[Date Prev][Date Next][Thread Prev][Thread Next][Date Index][Thread Index]

Re: Why are large code drops damaging to a community?

On Fri, Oct 19, 2018 at 10:32 PM James Dailey <jamespdailey@xxxxxxxxx> wrote:
> +1 on this civil discourse.
> I would like to offer that sometimes large code drops are unavoidable and
> necessary.  Jim's explanation of httpd contribution of type 1 is a good
> example.

I suspect that Jim's example of Robert Thau's httpd contribution may
not have been necessary were he working with the source control tools
and methods available today.  That was in 1995.  Even when we assume
it was necessary in 1995, it was risky and probably only succeeded
because of an abundance of communication and real good will with the
community.  I'm guessing though.  I haven't given up hope that Jim
will provide more details.

> I think we would find that many projects started with a large code drop
> (maybe more than one) - a sufficient amount of code - to get a project
> started.  When projects are young it would be normal and expected for this
> to happen. It quickly gets a community to a "thing" that can be added to.

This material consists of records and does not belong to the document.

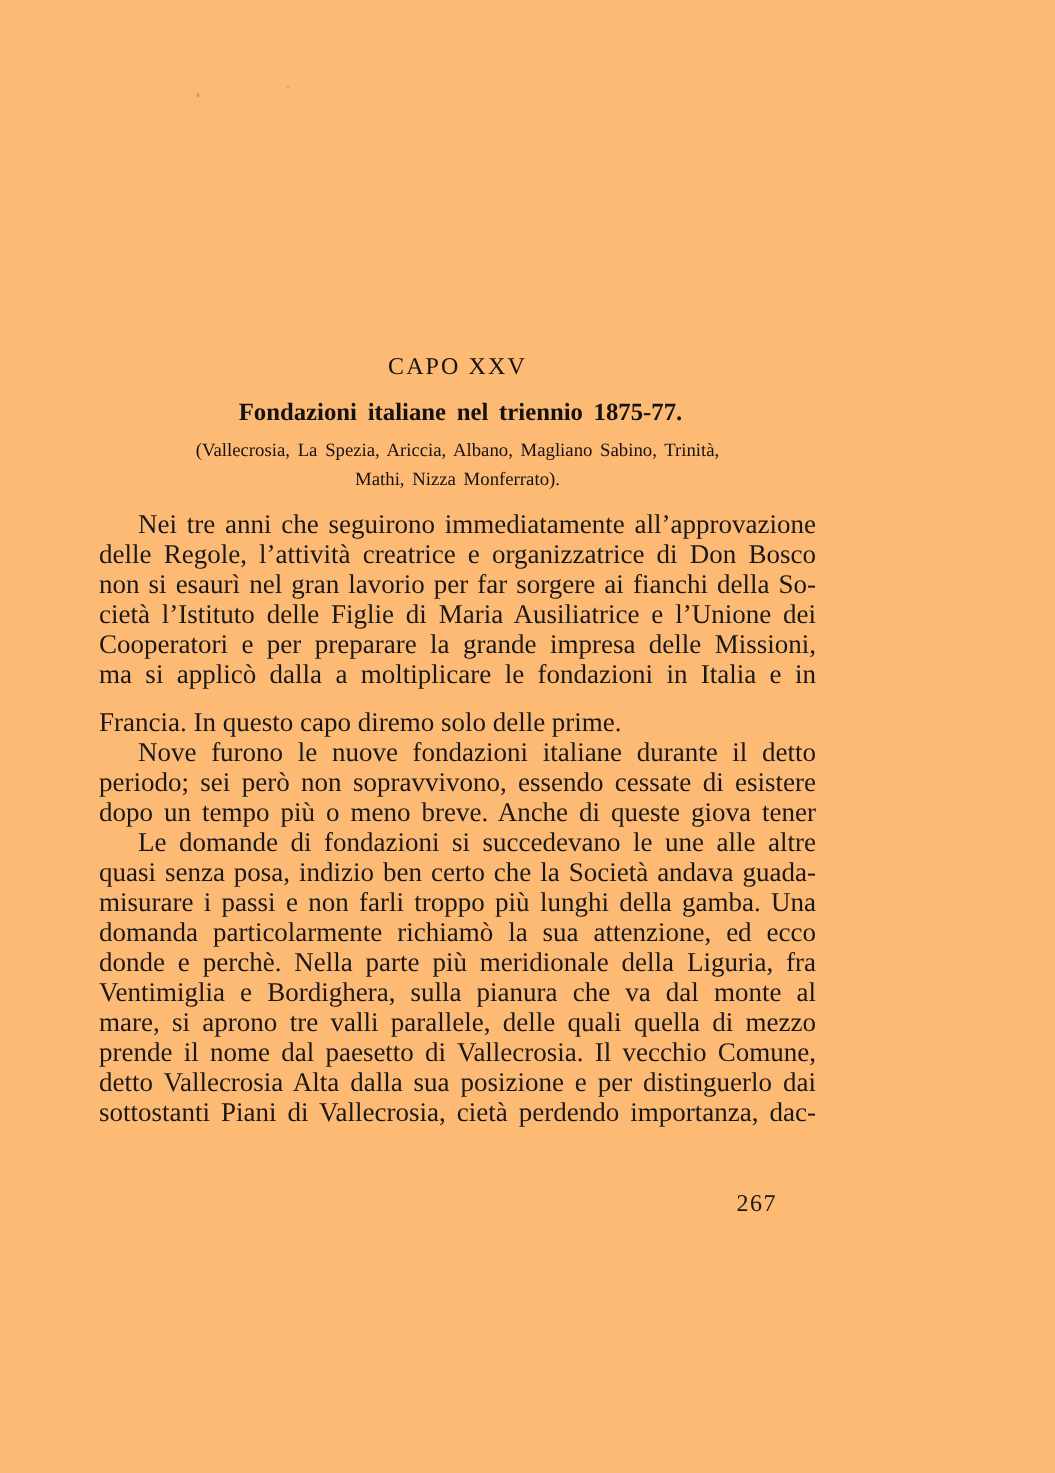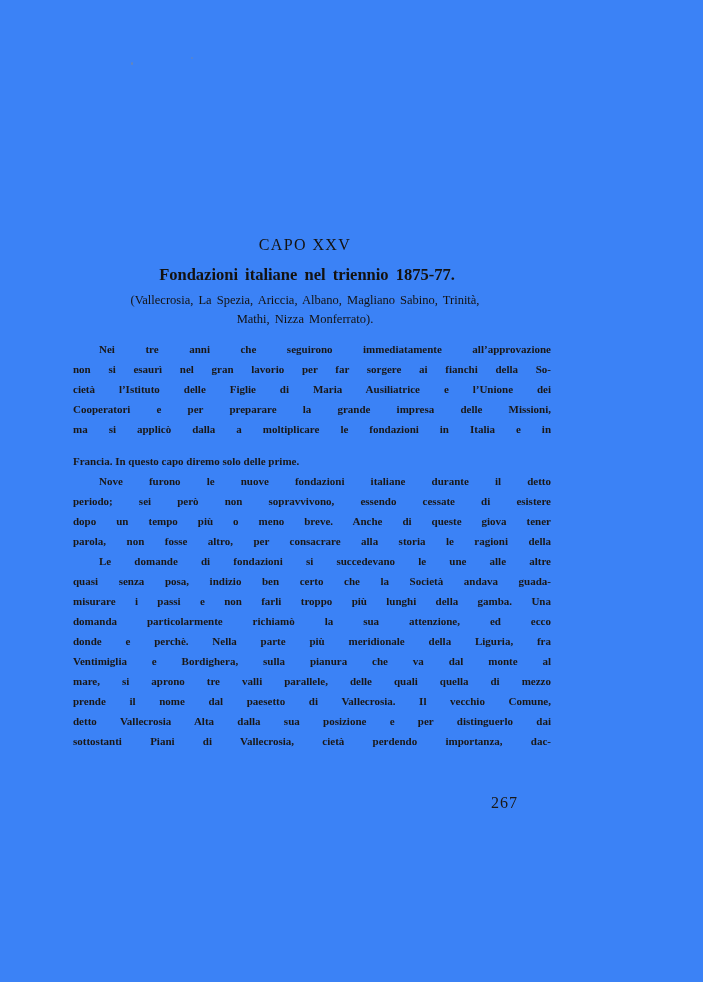--- a/index.html
+++ b/index.html
@@ -5,21 +5,21 @@
   html, body {
     margin: 0;
     padding: 0;
     background: #e8e8e8;
   }
   .page {
     position: relative;
     width: 703px;
     height: 982px;
     margin: 0 auto;
-    background: #3b82f6;
+    background: #fdba74;
     color: #1a1817;
     font-family: "Liberation Serif", "DejaVu Serif", serif;
     overflow: hidden;
   }
   .textcol {
     position: absolute;
     left: 66px;
     top: 0;
     width: 478px;
     height: 982px;
@@ -56,25 +56,24 @@
     text-align: center;
     font-size: 12.5px;
     font-weight: normal;
     line-height: 19px;
     word-spacing: 2px;
     color: #141210;
   }
   .bodytext {
     position: absolute;
     top: 339px;
-    left: 7px;
+    left: 0;
     width: 478px;
-    font-size: 11px;
+    font-size: 18px;
     line-height: 20px;
-    font-weight: bold;
   }
   .line {
     text-align: justify;
     text-align-last: justify;
     text-justify: inter-word;
     white-space: normal;
   }
   .line.first {
     text-indent: 26px;
   }
@@ -115,38 +114,38 @@
 
     <div class="subtitle">
       <div>(Vallecrosia, La Spezia, Ariccia, Albano, Magliano Sabino, Trinità,</div>
       <div>Mathi, Nizza Monferrato).</div>
     </div>
 
     <div class="bodytext">
 
         <div class="line first">Nei tre anni che seguirono immediatamente all’approvazione</div>
 
+        <div class="line">delle Regole, l’attività creatrice e organizzatrice di Don Bosco</div>
 
         <div class="line">non si esaurì nel gran lavorio per far sorgere ai fianchi della So-</div>
 
         <div class="line">cietà l’Istituto delle Figlie di Maria Ausiliatrice e l’Unione dei</div>
 
         <div class="line">Cooperatori e per preparare la grande impresa delle Missioni,</div>
 
         <div class="line">ma si applicò dalla a moltiplicare le fondazioni in Italia e in</div>
 
         <div class="line last">Francia. In questo capo diremo solo delle prime.</div>
 
         <div class="line first">Nove furono le nuove fondazioni italiane durante il detto</div>
 
         <div class="line">periodo; sei però non sopravvivono, essendo cessate di esistere</div>
 
         <div class="line">dopo un tempo più o meno breve. Anche di queste giova tener</div>
 
-        <div class="line">parola, non fosse altro, per consacrare alla storia le ragioni della</div>
 
 
         <div class="line first">Le domande di fondazioni si succedevano le une alle altre</div>
 
         <div class="line">quasi senza posa, indizio ben certo che la Società andava guada-</div>
 
 
         <div class="line">misurare i passi e non farli troppo più lunghi della gamba. Una</div>
 
         <div class="line">domanda particolarmente richiamò la sua attenzione, ed ecco</div>

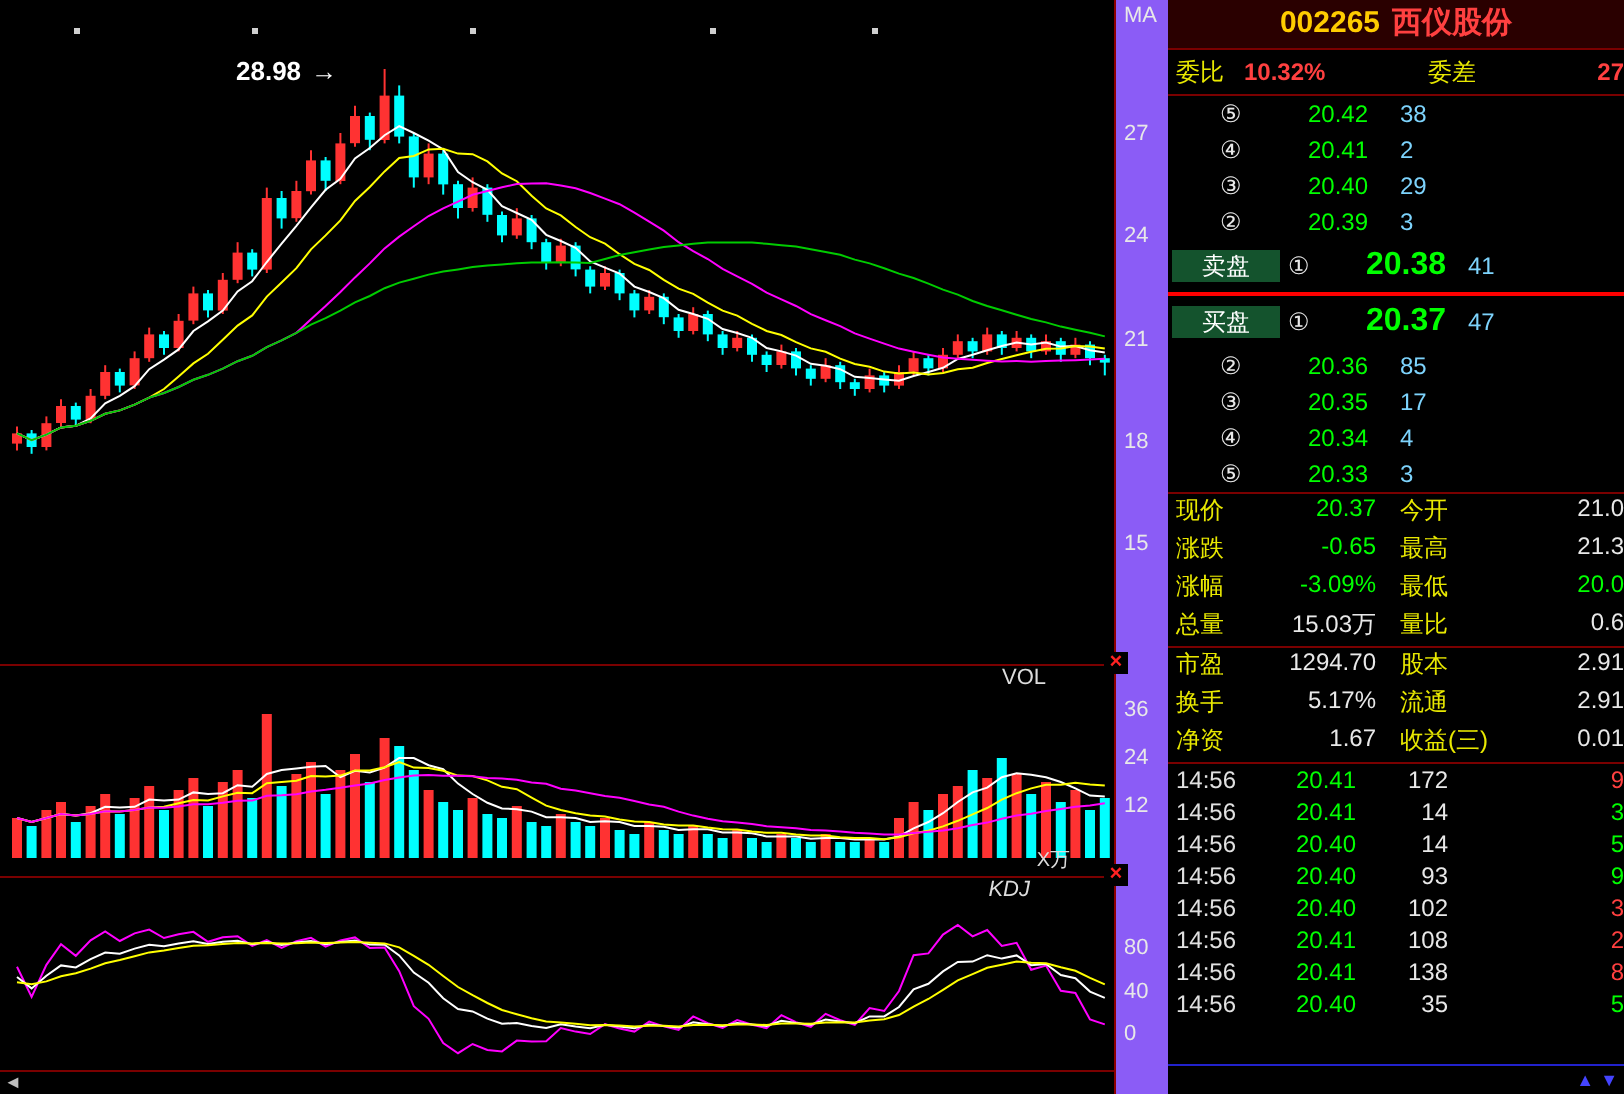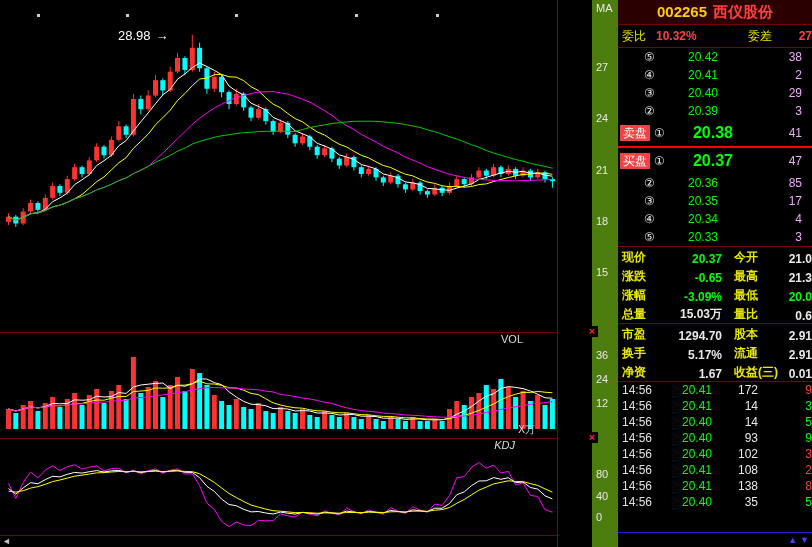--- a/index.html
+++ b/index.html
@@ -7,34 +7,34 @@
   body {
     width: 812px; height: 547px; overflow: hidden;
     font-family: "Liberation Sans", sans-serif;
     font-size: 12px; color: #e0e0e0;
   }
   .app { position: relative; display: flex; width: 812px; height: 547px; }
 
   
   .left { width: 558px; display: flex; flex-direction: column; border-right: 1px solid #8b0000; }
   .pane { position: relative; border-bottom: 1px solid #7a0000; background: #000; }
-  .pane.main { height: 348px; }
+  .pane.main { height: 348px; font-weight: bold; }
   .pane.vol  { height: 106px; }
   .pane.kdj  { height: 97px;  }
   .strip { height: 12px; display: flex; align-items: center; padding-left: 2px; }
   .plabel { position: absolute; top: 0; right: 34px; color: #dcdcdc; font-size: 11px; }
   .pane.kdj .plabel { right: 42px; font-style: italic; }
   .unit { position: absolute; bottom: 1px; right: 22px; color: #dcdcdc; font-size: 10px; }
   .peak { position: absolute; left: 118px; top: 28px; color: #ffffff; font-size: 13px; white-space: nowrap; }
   .peak .arr { margin-left: 5px; }
   .marker { position: absolute; top: 14px; width: 3px; height: 3px; background: #cfcfcf; }
   .lscroll { color: #bfbfbf; font-size: 9px; line-height: 9px; }
 
   
-  .gutter { position: relative; width: 26px; background: #4d7c0f; margin-left: 34px; }
+  .gutter { position: relative; width: 26px; background: #8b5cf6; }
   .gx { position: absolute; left: 4px; color: #e8e8e8; font-size: 11px; line-height: 12px; }
   .close-x { position: absolute; left: -6px; width: 12px; color: #ff2222; background: #000;
              font-size: 11px; font-weight: bold; line-height: 11px; text-align: center; cursor: pointer; }
 
   
   .panel { flex: 1; display: flex; flex-direction: column; overflow: hidden; background: #000; }
   .phead { height: 25px; line-height: 24px; text-align: center; border-bottom: 1px solid #7a0000;
            font-size: 15px; font-weight: bold; white-space: nowrap; background: #2a0000; }
   .phead .code { color: #ffcc00; }
   .phead .name { color: #ff4040; margin-left: 6px; }
@@ -45,27 +45,27 @@
   .wl2 { color: #e8e800; width: 34px; margin-left: 26px; }
   .wv2 { color: #ff4040; font-weight: bold; flex: 1; text-align: right; overflow: hidden; }
 
   .queue { border-bottom: 1px solid #7a0000; }
   .qurow { height: 18px; display: flex; align-items: center; white-space: nowrap; }
   .qurow.bigrow { height: 26px; }
   .lvl { width: 16px; margin-left: 26px; color: #e8e8e8; }
   .bigrow .lvl { margin-left: 4px; }
   .qprice { color: #00ff00; width: 62px; text-align: center; margin-left: 12px; }
   .big-price { font-size: 16px; font-weight: bold; }
-  .qvol { flex: 1; text-align: right; padding-right: 10px; color: #f0abfc; overflow: hidden; }
-  .side-tag { background: #ef4444; color: #ffffff; padding: 0 3px; margin-left: 2px;
+  .qvol { flex: 1; text-align: left; padding-right: 0; color: #7dd3fc; overflow: hidden; }
+  .side-tag { background: #14532d; color: #ffffff; padding: 0 15px; margin-left: 2px;
               height: 16px; line-height: 16px; font-size: 12px; }
   .redline { height: 2px; background: #ff0000; }
 
   .qsec { border-bottom: 1px solid #7a0000; }
-  .qrow { height: 19px; display: flex; align-items: flex-end; white-space: nowrap; font-weight: bold; }
+  .qrow { height: 19px; display: flex; align-items: flex-start; white-space: nowrap; }
   .ql  { color: #e8e800; width: 36px; margin-left: 4px; }
   .qv  { width: 64px; text-align: right; }
   .ql2 { color: #e8e800; width: 50px; margin-left: 12px; overflow: hidden; }
   .qv2 { flex: 1; text-align: right; overflow: hidden; }
   .green { color: #00ff00; } .white { color: #e8e8e8; }
 
   .ticks { }
   .trow { height: 16px; display: flex; align-items: center; white-space: nowrap; }
   .ttime { color: #e0e0e0; width: 40px; margin-left: 4px; }
   .tprice { color: #00ff00; width: 50px; text-align: right; }

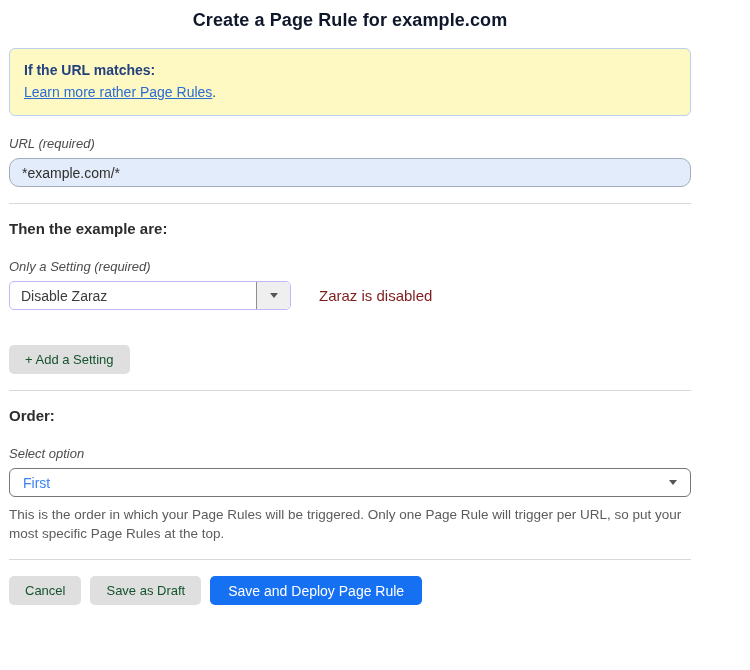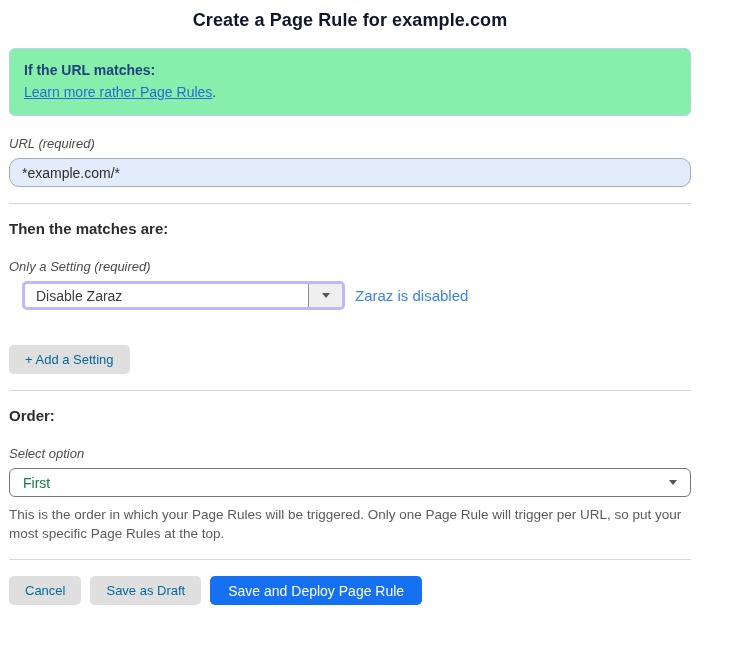--- a/index.html
+++ b/index.html
@@ -17,21 +17,21 @@
   .page-title {
     font-size: 18px;
     font-weight: bold;
     color: #0f172a;
     letter-spacing: 0.1px;
     margin-bottom: 17px;
     text-align: center;
   }
   
   .info-box {
-    background: #86efac;
+    background: #fef9c3;
     border: 1px solid #b7d1ef;
     border-radius: 6px;
     padding: 11px 14px 12px 14px;
     color: #22417d;
     font-size: 14px;
     line-height: 21px;
     margin-bottom: 20px;
   }
   .info-heading {
     font-weight: bold;
@@ -83,28 +83,27 @@
     margin: 4px 0 22px 0;
   }
   
   .setting-row {
     display: flex;
     align-items: center;
     margin-bottom: 35px;
   }
   .combo {
     display: flex;
-    width: 323px;
-    height: 29px;
-    border: 3px solid #c4b5fd;
+    width: 282px;
+    height: 29px;
+    border: 1px solid #c4b5fd;
     border-radius: 5px;
     overflow: hidden;
     background: #ffffff;
     cursor: pointer;
-    margin-left: 13px;
   }
   .combo-value {
     flex: 1;
     display: flex;
     align-items: center;
     padding-left: 11px;
     font-size: 14px;
     color: #3c3c3c;
   }
   .combo-arrow {
@@ -118,27 +117,27 @@
     cursor: pointer;
   }
   .arrow-glyph {
     width: 0; height: 0;
     border-left: 4px solid transparent;
     border-right: 4px solid transparent;
     border-top: 5px solid #555555;
   }
   .setting-status {
     font-size: 15px;
-    color: #3b82f6;
-    margin-left: 10px;
+    color: #7f1d1d;
+    margin-left: 28px;
   }
   .btn {
     font-family: "Liberation Sans", sans-serif;
     font-size: 13px;
-    color: #0369a1;
+    color: #14532d;
     background: #dfdfdf;
     border: none;
     border-radius: 5px;
     padding: 0 16px;
     height: 29px;
     cursor: pointer;
   }
   .btn-primary {
     background: #1670f2;
     color: #ffffff;
@@ -150,21 +149,21 @@
     display: flex;
     align-items: center;
     justify-content: space-between;
     width: 100%;
     height: 29px;
     border: 1px solid #767676;
     border-radius: 6px;
     background: #ffffff;
     padding: 0 13px;
     font-size: 14px;
-    color: #15803d;
+    color: #3b82f6;
     cursor: pointer;
   }
   .order-help {
     font-size: 13.5px;
     line-height: 19px;
     color: #5c5c5c;
     margin-top: 8px;
     max-width: 683px;
   }
   .actions {
@@ -184,21 +183,21 @@
   <div class="info-box">
     <div class="info-heading">If the URL matches:</div>
     <div class="info-link-row"><a class="info-link">Learn more rather Page Rules</a><span class="info-suffix">.</span></div>
   </div>
 
   <label class="field-label">URL (required)</label>
   <input class="url-input" type="text" value="*example.com/*" style="">
 
   <hr class="divider">
 
-  <h2 class="section-heading">Then the matches are:</h2>
+  <h2 class="section-heading">Then the example are:</h2>
 
   <label class="field-label">Only a Setting (required)</label>
   <div class="setting-row">
     <div class="combo">
       <div class="combo-value">Disable Zaraz</div>
       <div class="combo-arrow">
         <span class="arrow-glyph"></span>
       </div>
     </div>
     <span class="setting-status">Zaraz is disabled</span>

Many do start with a large code drop.  They go through incubation, and
sometimes fail to attract communities.  If they fail to attract
communities, they eventually reach the attic.  Many projects also
succeed in starting at the ASF with an empty repository and building
from zero.  These are often very successful at attracting communities.
People like to work on things in which they are empowered to
participate in decision making.  People like the feeling of trust and
community which results.  PLC4X which Chris Dutz is working on is an
excellent example.

> It obviously depends on the kinds of components, tools, frameworks, etc
> that are being developed. Game theory is quite apropos - you need a
> sufficient incentive for *timely* collaboration, of hanging together.
> Further, if your "thing" is going to be used directly in market (i.e. with
> very little of a product wrapper ), then there is a strong *disincentive*
> to share back the latest and greatest. The further from market immediacy
> the easier it is to contribute. Both the Collaboration space and
> Competitive space are clearly delineated, whereas in a close to market
> immediacy situation you have too much overlap and therefore a built in
> delay of code contribution to preserve market competitiveness.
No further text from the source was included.